• _To do_
Read through the records below and copy each line that uses the word "MISHRA".
Top of Source data
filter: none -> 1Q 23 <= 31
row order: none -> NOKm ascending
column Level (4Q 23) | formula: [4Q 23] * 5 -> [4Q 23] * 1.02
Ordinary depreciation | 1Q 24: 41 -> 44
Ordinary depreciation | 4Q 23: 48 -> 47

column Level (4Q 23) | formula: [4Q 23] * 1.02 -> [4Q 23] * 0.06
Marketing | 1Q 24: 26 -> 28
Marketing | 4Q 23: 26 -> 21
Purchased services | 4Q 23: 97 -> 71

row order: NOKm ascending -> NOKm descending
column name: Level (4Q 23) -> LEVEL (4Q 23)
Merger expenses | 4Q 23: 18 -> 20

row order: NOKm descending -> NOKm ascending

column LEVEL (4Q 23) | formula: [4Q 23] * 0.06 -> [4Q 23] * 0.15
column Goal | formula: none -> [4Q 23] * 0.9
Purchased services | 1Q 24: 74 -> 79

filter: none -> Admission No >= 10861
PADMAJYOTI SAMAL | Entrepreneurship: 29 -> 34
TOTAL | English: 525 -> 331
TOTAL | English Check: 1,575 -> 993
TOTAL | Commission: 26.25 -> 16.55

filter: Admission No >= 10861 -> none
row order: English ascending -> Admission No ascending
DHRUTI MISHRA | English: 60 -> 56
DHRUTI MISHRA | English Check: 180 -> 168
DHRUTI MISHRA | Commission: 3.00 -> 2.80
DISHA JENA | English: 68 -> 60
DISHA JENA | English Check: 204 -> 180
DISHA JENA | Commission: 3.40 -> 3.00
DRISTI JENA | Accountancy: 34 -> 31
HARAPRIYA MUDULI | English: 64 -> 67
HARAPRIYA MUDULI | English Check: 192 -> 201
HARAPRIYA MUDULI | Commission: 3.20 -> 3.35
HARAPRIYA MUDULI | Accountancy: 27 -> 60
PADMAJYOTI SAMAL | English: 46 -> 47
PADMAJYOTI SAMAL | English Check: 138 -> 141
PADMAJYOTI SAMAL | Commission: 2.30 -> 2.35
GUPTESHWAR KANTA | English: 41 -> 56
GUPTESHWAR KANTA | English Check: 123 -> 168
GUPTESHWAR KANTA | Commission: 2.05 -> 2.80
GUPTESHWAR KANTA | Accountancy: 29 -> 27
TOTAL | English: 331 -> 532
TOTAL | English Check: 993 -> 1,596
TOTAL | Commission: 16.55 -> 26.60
Bottom of Source data
• _Your response_
DHRUTI MISHRA | English: 60 -> 56
DHRUTI MISHRA | English Check: 180 -> 168
DHRUTI MISHRA | Commission: 3.00 -> 2.80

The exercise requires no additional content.